Equip your staff to take decisions with customers, create buffers :
We shamelessly learnt this from Amex. The authority with which their execs execute, is remarkable. Empower your staff to take decisions that suit customer, even if it means giving them a long rope. This also helps weed out the middle service layer in mature/large orgs. Make a cost center, a loyalty/perk center for an employee, you will see savings without blinking an eyelid. Have seen this for travel, logistics, delivery cost, food cost and reporting.

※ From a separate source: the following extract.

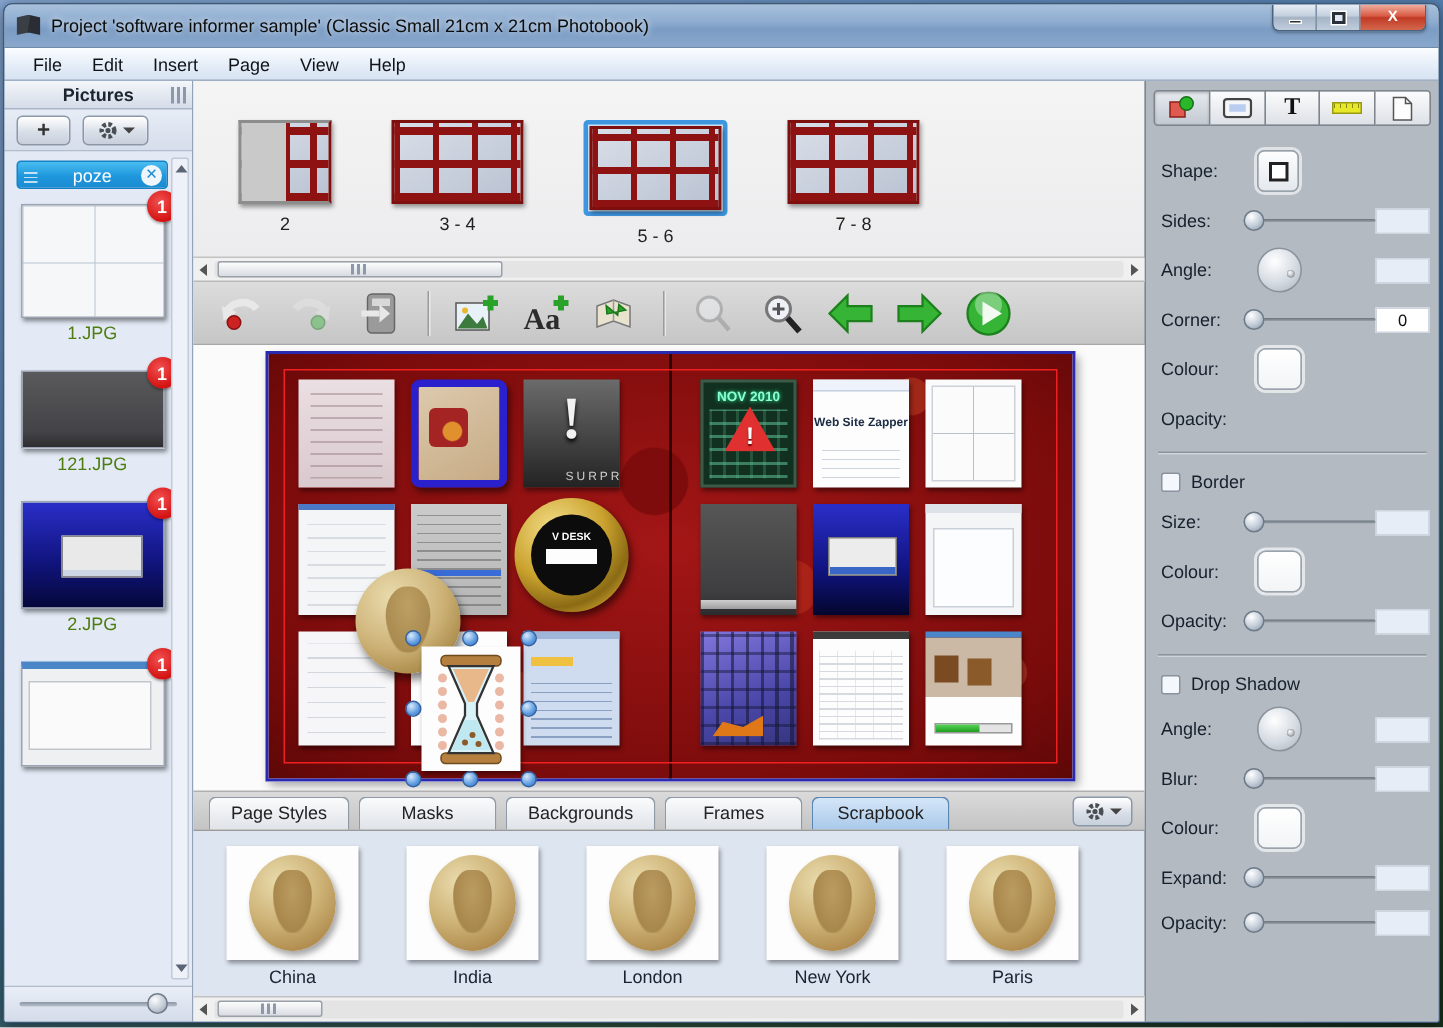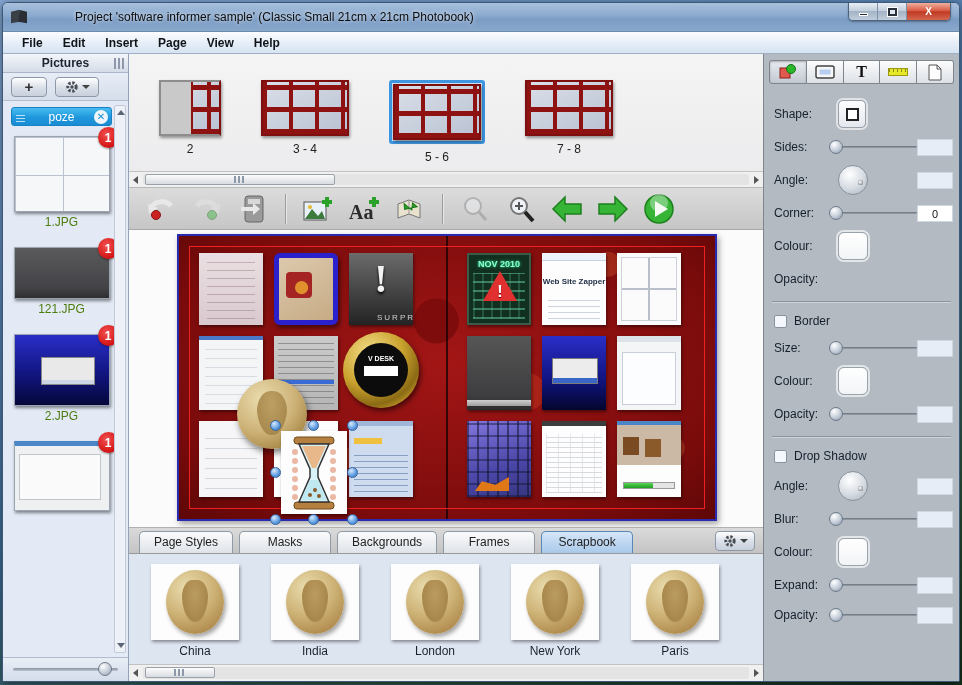"Project 'software informer sample'" .titlebar { gap: 41px -> none }
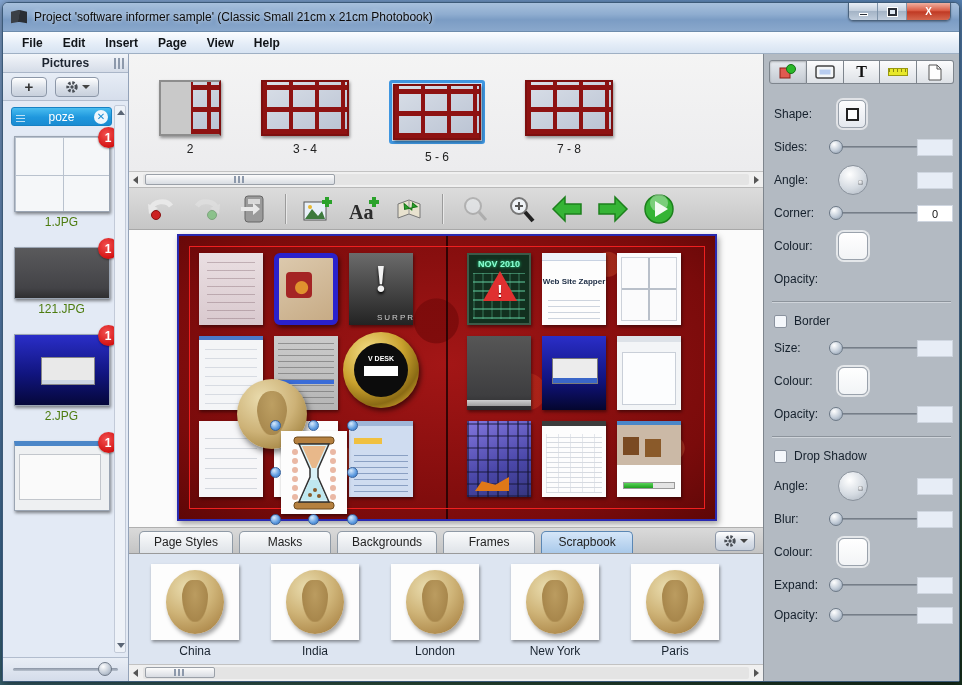"File" .menubar { font-weight: bold -> none }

Lastly, invest in dashboards. We built our own with views and access like a tree. Consolidated at each level for the data relevant. This kept the noise low and focus on the top 2–3 that we as entrepreneurs wanted to focused on. On a lighter note, I often use to ask an an amateur investor to an entrepreneur “What are the top 2-3 things you want to focus on”. After a startup and some grounds up experience this has now changed to “How do churn out your top 2–3 things and what do you do to only focus on them”?
How this helps in public investing
For pubic investing, we rarely have access to this granular a data, but what helps in on-on-one interactions and scuttlebutt on the managements running consumer facing service businesses is to get to know the following:
How does a founder capture and check the primary velocity of his product/service. We try and understand how much a promoter is on top of the signals from the consumer. Whether be new product launches or be it after sales. Does a promoter deal fairly and equally with his channel. Have seen case of a listed apparel company run by one of the most conservative and smartest founder, but he does not respect his channel. The only thing that matters is how to clear the inventory of the shelf, if it takes making their channel unhappy, so be it.
How is this velocity linked to long term metrices such as churn/repeat. A listed classified ads company often talks about how their traffic is growing, how their listed MSME base is growing, but rarely talks about whether any one is repeatedly using their app/website. Traffic is a vanity metrics.
What is the escalation and tolerance mechanism of the org. and what level of information reaches the top management.
Lastly but most important, whether a promoter likes to hear and give bad news first. This paranoia mostly translates into a mindset, that don’t know a lot, let me adapt. It also creates a responsibility to not only customers but also minority shareholders.